- [REQUIRED ACTION]: After locating the line that contains "[221,872,285,906] 70% ->" in the material below, copy that line and each one following it, exactly, up to the last line. Pictures stay out.

Top of AVAILABLE DATA

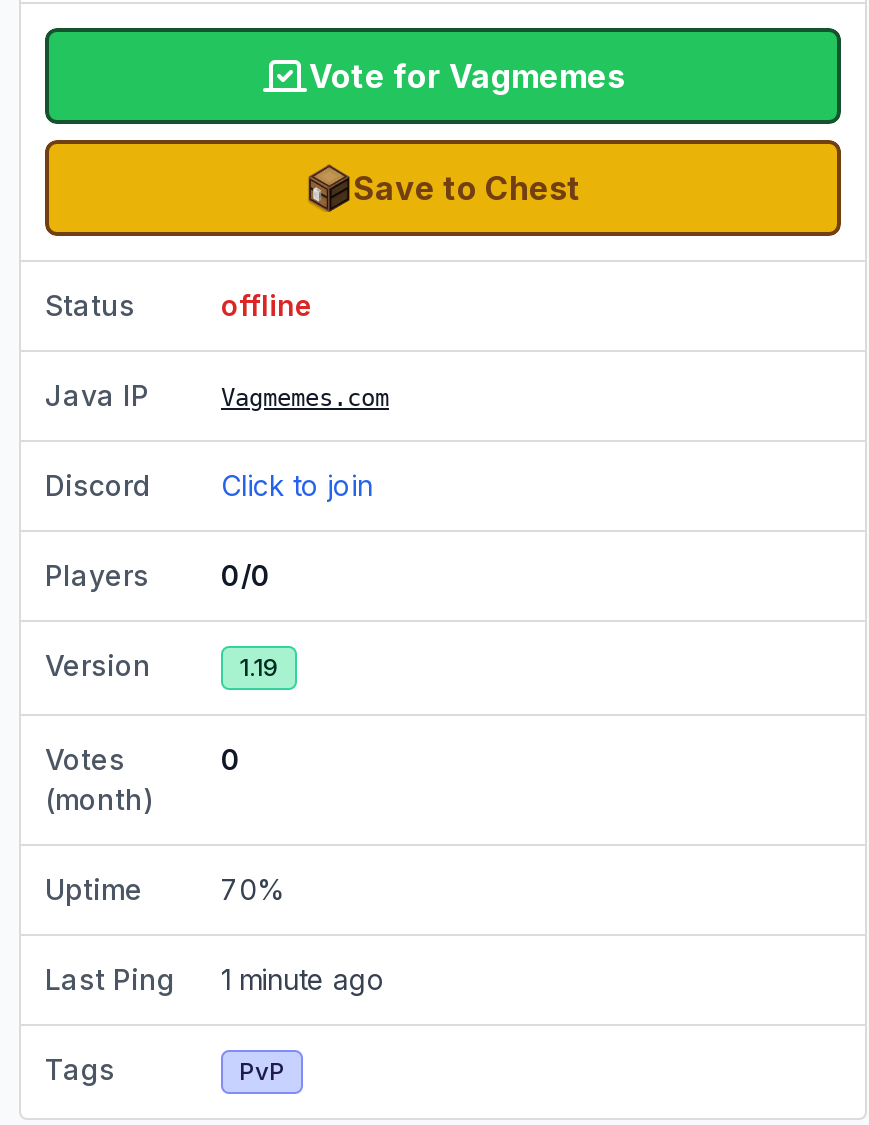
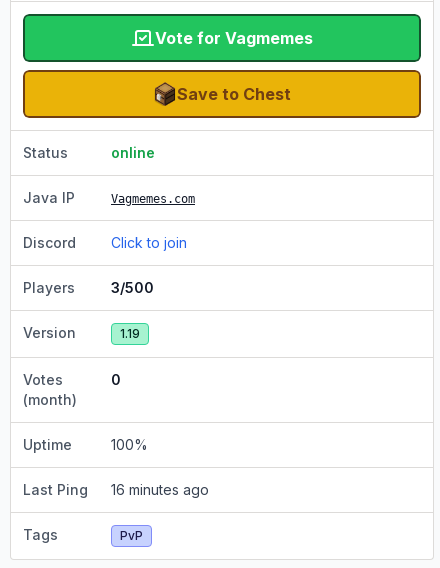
[221,288,313,322] offline -> [111,144,155,161] online
[221,558,271,592] 0/0 -> [111,279,154,296] 3/500
[221,872,285,906] 70% -> [111,436,148,453] 100%
[45,962,385,996] Last Ping 1 minute ago -> [23,481,209,498] Last Ping 16 minutes ago

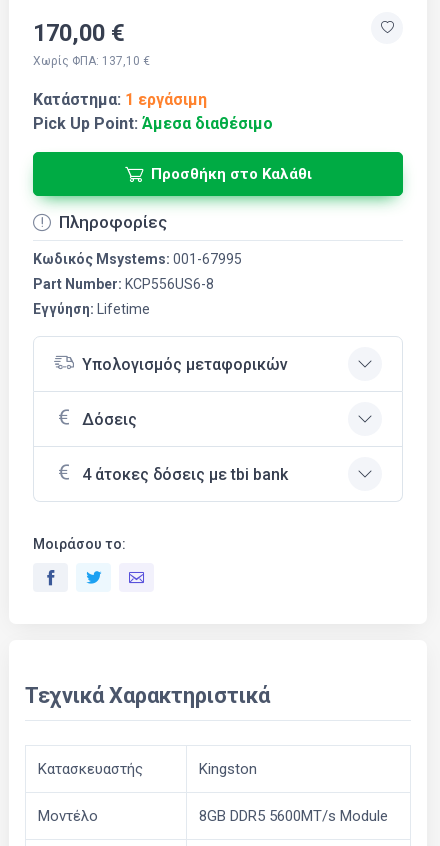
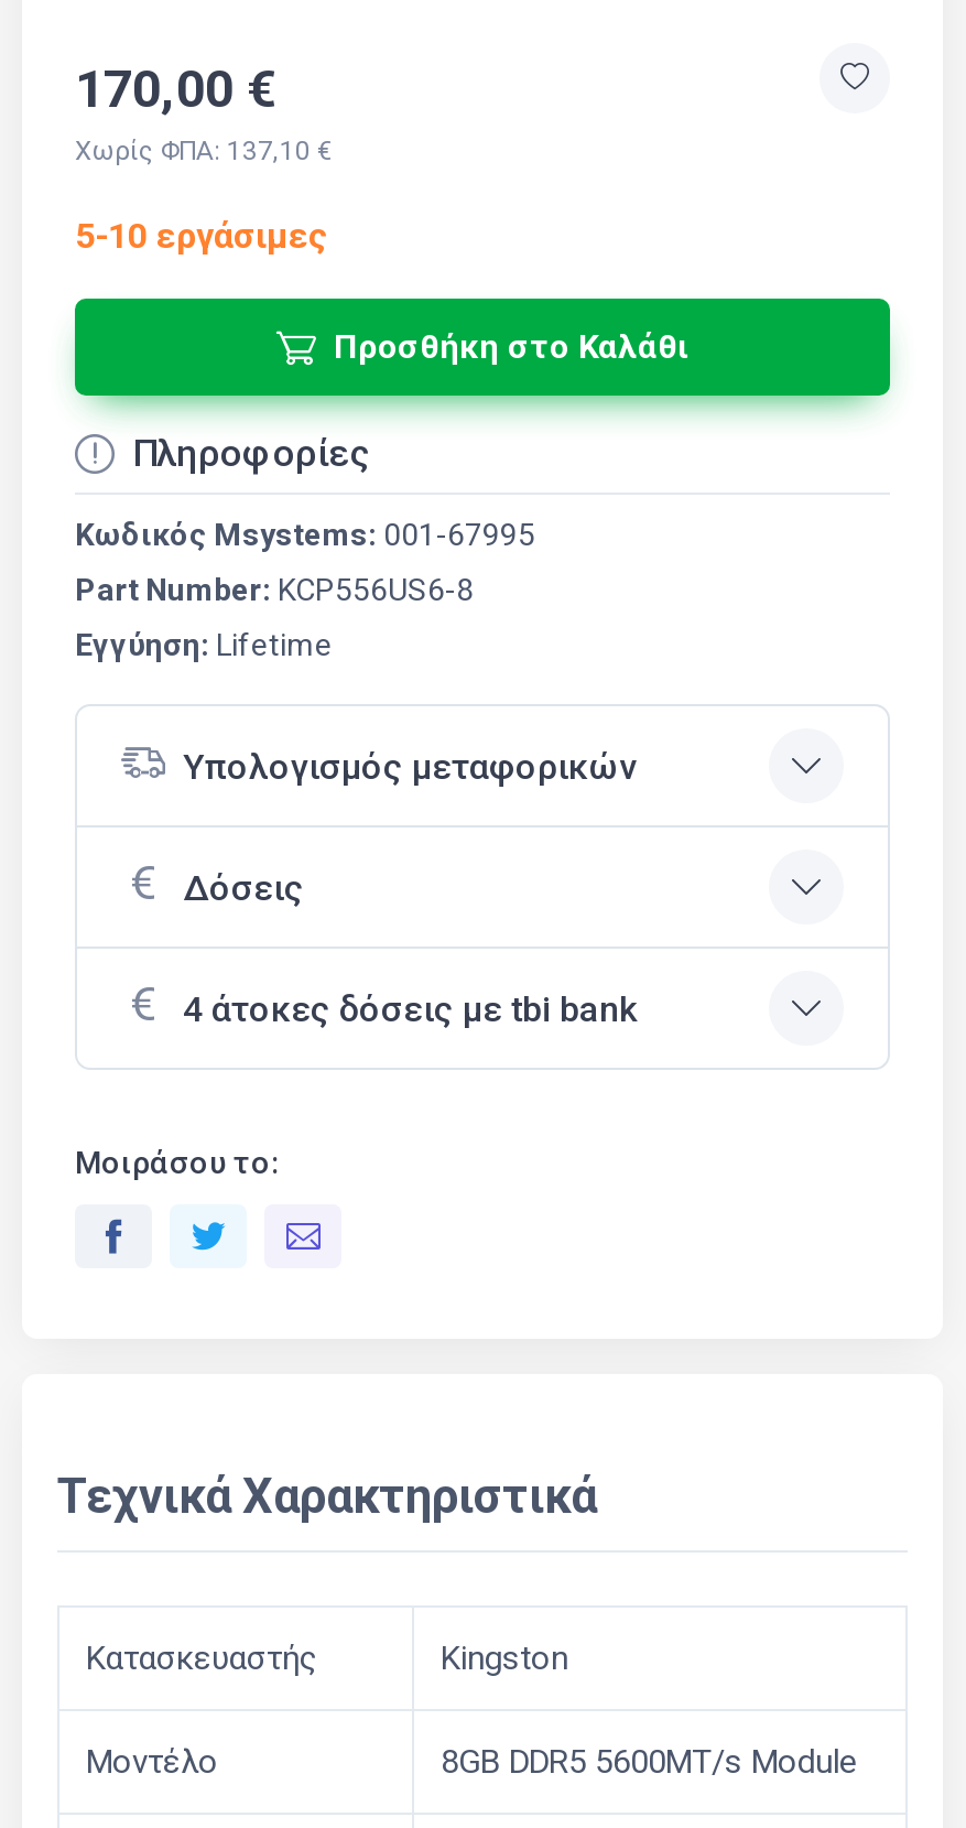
[33,90,273,133] Κατάστημα: 1 εργάσιμη | Pick Up Point: Άμεσα διαθέσιμο -> [75,215,328,257] 5-10 εργάσιμες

Bottom of AVAILABLE DATA

- [RESPONSE TO THE EXERCISE]:
[221,872,285,906] 70% -> [111,436,148,453] 100%
[45,962,385,996] Last Ping 1 minute ago -> [23,481,209,498] Last Ping 16 minutes ago

[33,90,273,133] Κατάστημα: 1 εργάσιμη | Pick Up Point: Άμεσα διαθέσιμο -> [75,215,328,257] 5-10 εργάσιμες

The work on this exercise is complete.